VATICAN CITY (CNS)—Members of the Synod of Bishops have voted to give up one of their few free afternoons to “dialogue” with the leaders of the study groups that Pope Francis has set up to reflect on important questions raised by the synod in 2023.

Paolo Ruffini, president of the synod’s communications committee, said synod leaders received Pope Francis’ approval for putting the idea to a vote on Oct. 5. It was approved overwhelmingly, and the dialogue is scheduled for Oct. 18.

The study groups are investigating questions such as how bishops are chosen in the Latin-rite church, how to improve seminary formation, how to improve relations between bishops and the religious communities that minister in their dioceses, ministry to LGBTQ Catholics and possible ministry roles for women in the Church.

Short videos about the work of each of the 10 groups and a brief report on what had been accomplished thus far were shared with synod members on Oct. 2.

Synod officials also said that synod members and any other Catholic could share their perspective or concerns with any group by writing to the synod office—synodus@synod.va—before June, when the groups are due to report to

Pope Francis.

At a synod briefing for reporters on Oct. 7, none of the participants would confirm a rumor that the synod vote to dialogue with the group leaders was provoked specifically by concern over the report from the group looking at women’s roles in the Church.

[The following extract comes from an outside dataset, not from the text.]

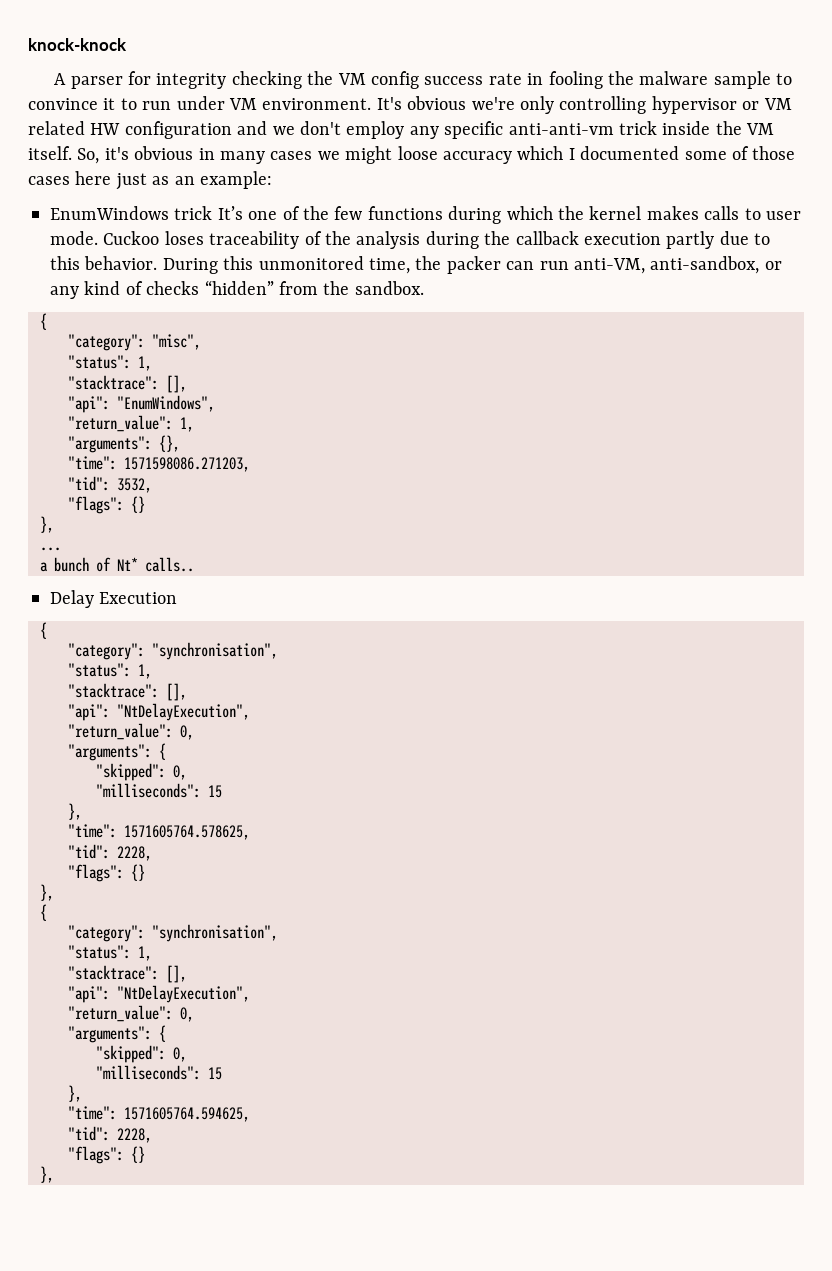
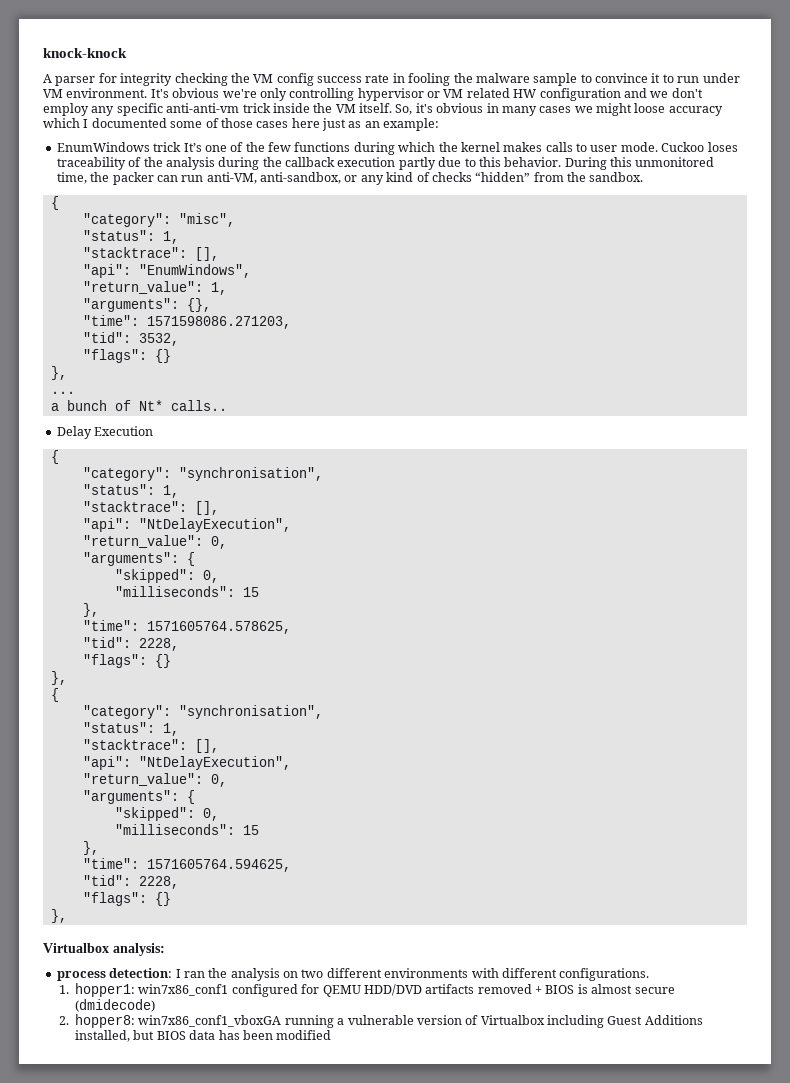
(54, 1174) none -> [43,943,165,956] [56,968,650,981] [58,983,675,997] [75,999,156,1012] [58,1014,703,1028] [75,1030,332,1042] // Virtualbox analysis: // process detection: I ran the analysis on two different environments with different configurations. // 1. hopper1: win7x86_conf1 configured for QEMU HDD/DVD artifacts removed + BIOS is almost secure (dmidecode) // 2. hopper8: win7x86_conf1_vboxGA running a vulnerable version of Virtualbox including Guest Additions installed, but BIOS data has been modified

Cardinal Víctor Manuel Fernández, prefect of the Dicastery for the Doctrine of the Faith and chair of that group, had told members of the synod on Oct. 2 that the question of ordaining women deacons was not yet “mature.”

“The opportunity for a deepening remains open, but in the mind of the Holy Father, there are other issues still to be deepened and resolved before rushing to speak of a possible diaconate for some women,” he said.

Our Lady of the Apostles Sister Mary Barron, president of the International Union of Superiors General and leader of her order, told reporters at the briefing on Oct. 7 that synod members felt the reports were “very short and we wanted to know about what is actually happening.”

And, she said, with some groups—for example, the one looking at relations between bishops and religious—“we’d like to know more about who’s involved and be perhaps more directly involved going forward.”

Sister Mary also said that in the synod, “I find that there are as many men convinced of the need to change the position in the Church with regards to the participation of women” as there are women.

Indian Cardinal Oswald Gracias of Mumbai said the issues were not “taken off the table” when the pope set up the study groups in March, but Pope Francis was concerned that synod members would focus so much on those issues that they would not “focus sufficiently on synodality itself.”

The cardinal said he was asked repeatedly—sometimes with “alarm”— over the past several months about the study groups and specifically about the group on women’s ministry and whether the pope set up the groups because he wanted to avoid having the synod discuss the question.

“I said, ‘No, we don’t want to avoid that; we’ve entrusted it into a particular group, but we do not want to focus on that’ ” to the exclusion of other issues, he told reporters.

Members of the Synod of Bishops have also begun looking for ways to make relationships within the Church more transparent and more harmonious, so that witnesses may become more credible. Cardinal Jean-Claude Hollerich of Luxembourg, relator general of the synod, told members that was their task as the second week of the monthlong assembly began on Oct. 7.

While opening discussions about the second module of the synod’s working document, the cardinal said it would be easy for the assembly to “remain on a general level and simply reiterate the importance of relationships for the development of people and communities.”

But, he said, “the people of God are waiting for guidance and suggestions from us on how to make that vision concretely livable.”

The question, the cardinal said, is: “What is the Holy Spirit inviting us to do to move from a pyramidal way of exercising authority to a synodal way?”

During the first week of synod proceedings, members discussed their understandings of the foundations of synodality in the Church.

Cardinal Hollerich said that during the second week, members will “seek ways to make operative today the ecclesiological perspective outlined” by the Second Vatican Council.

The challenge, he said, will be to avoid the risk of falling “into an excess of abstraction on the one hand, and in an excess of pragmatism in the other.”

The cardinal asked members not to be afraid “to draw an outline of concrete proposals that individual Churches will then be called upon to adapt to different circumstances.”

Offering a reflection on the morning Mass’ Gospel reading in which Jesus recounts the parable of the good Samaritan, Benedictine Mother Maria Ignazia Angelini, a spiritual adviser to the synod, said that the story “reveals that the commandment of God is understood through an instinctive ‘seeing’ ” of the other and a call “to surrender to the relationship.”

“The Samaritan is the living symbol of relational transformation,” she said, because he forms a sense of relationship that testifies “to God, not himself.”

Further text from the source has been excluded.